True, there are some plays that turn so much on the question of ethnicity that this policy would be perverse. Akingbola gave an award-winning performance in a revival of Blue/Orange, Joe Penhall's masterpiece about the medical profession's attitude to the relationship between race and mental illness. You wouldn't want a white actor in the role of the patient there.

Do classics of social realism fall into this restrictive category? I think not. The problem with Alexander Gilmour's new production of Look Back in Anger is that it's not colour-blind. I don't doubt that, well-directed, Akingbola could be a terrific Jimmy. But, here he's been put in the position of having to underline the fact that he's black. In this Jimmy's repertoire of vicious vaudeville jeers, there's a subversive parody of a prejudiced impersonation of a West Indian and he lapses into it regularly.

Gilmour has declared that recent revivals of Osborne's mould-breaking play have paid undue attention to its period qualities, with audiences "able to sit too comfortably and almost laugh at these funny people from 50 years ago". But in fact the best modern interpretations have placed the accent on the personal rather than the political, presenting Jimmy less as the voice of a generation than as the product of his own neuroses and highlighting the Strindbergian study of marital conflict.
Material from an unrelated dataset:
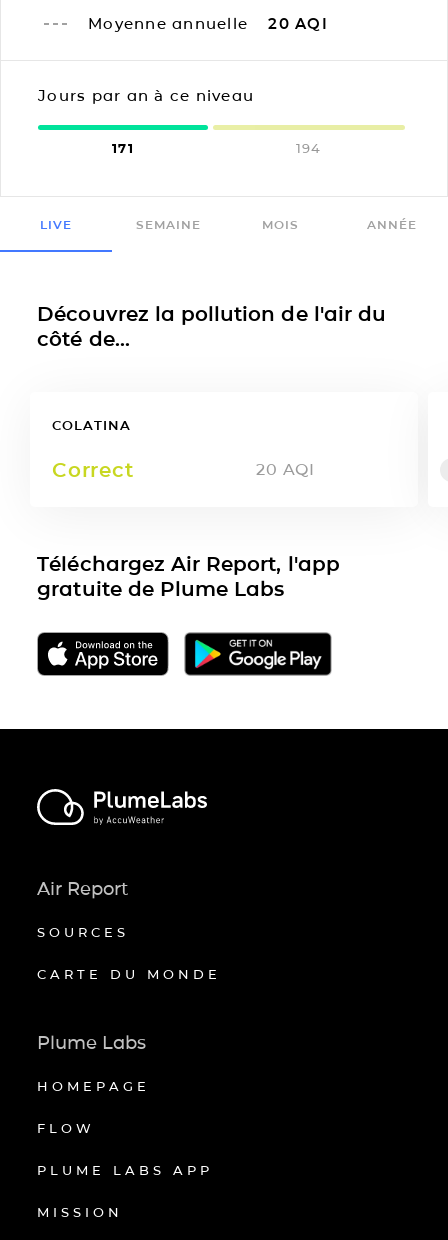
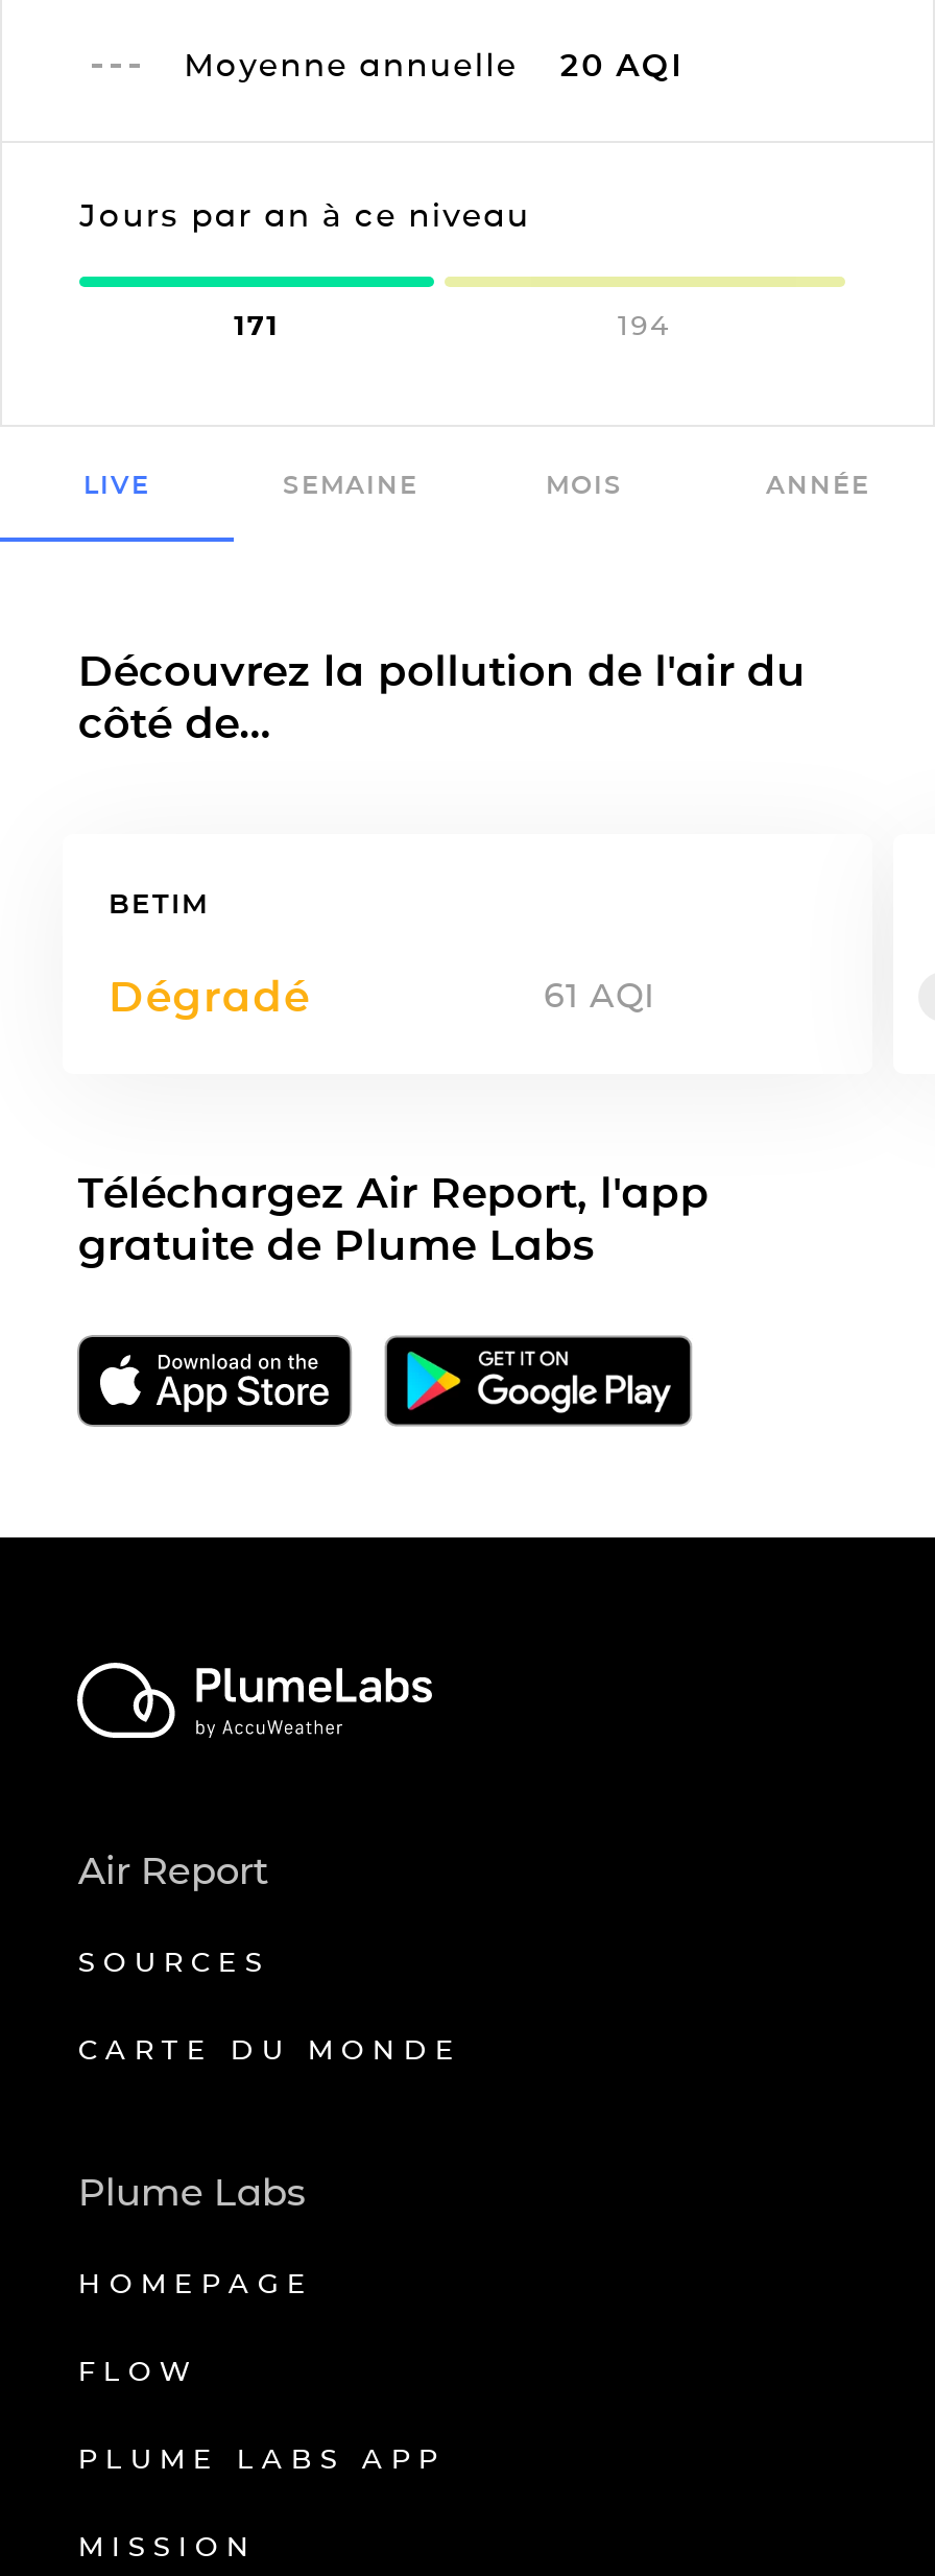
[52,417,131,433] COLATINA -> [109,886,209,919] BETIM
[52,458,314,482] Correct | 20 AQI -> [109,971,656,1021] Dégradé | 61 AQI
The director believes that by emphasising that it's a black actor in the central role of the white working class malcontent with the posh wife, his production will be able to reproduce the kind of frisson generated in 1956. In fact, the strategy weakens the intriguing tensions in the piece. How can we believe that this unsubtle Jimmy has a nostalgia for the Edwardian era, represented by the colonel whose elegiac confusion is movingly communicated here by Gary Raymond, the actor who played Cliff in the film adaptation with Richard Burton.

Laura Dos Santos projects the poignancy of Alison but fails to convey her upper-class use of silence as a form of aggression. This is a lack-lustre production that in its misguided attempts to rejuvenate the play ironically leaves it looking more dated than it actually is.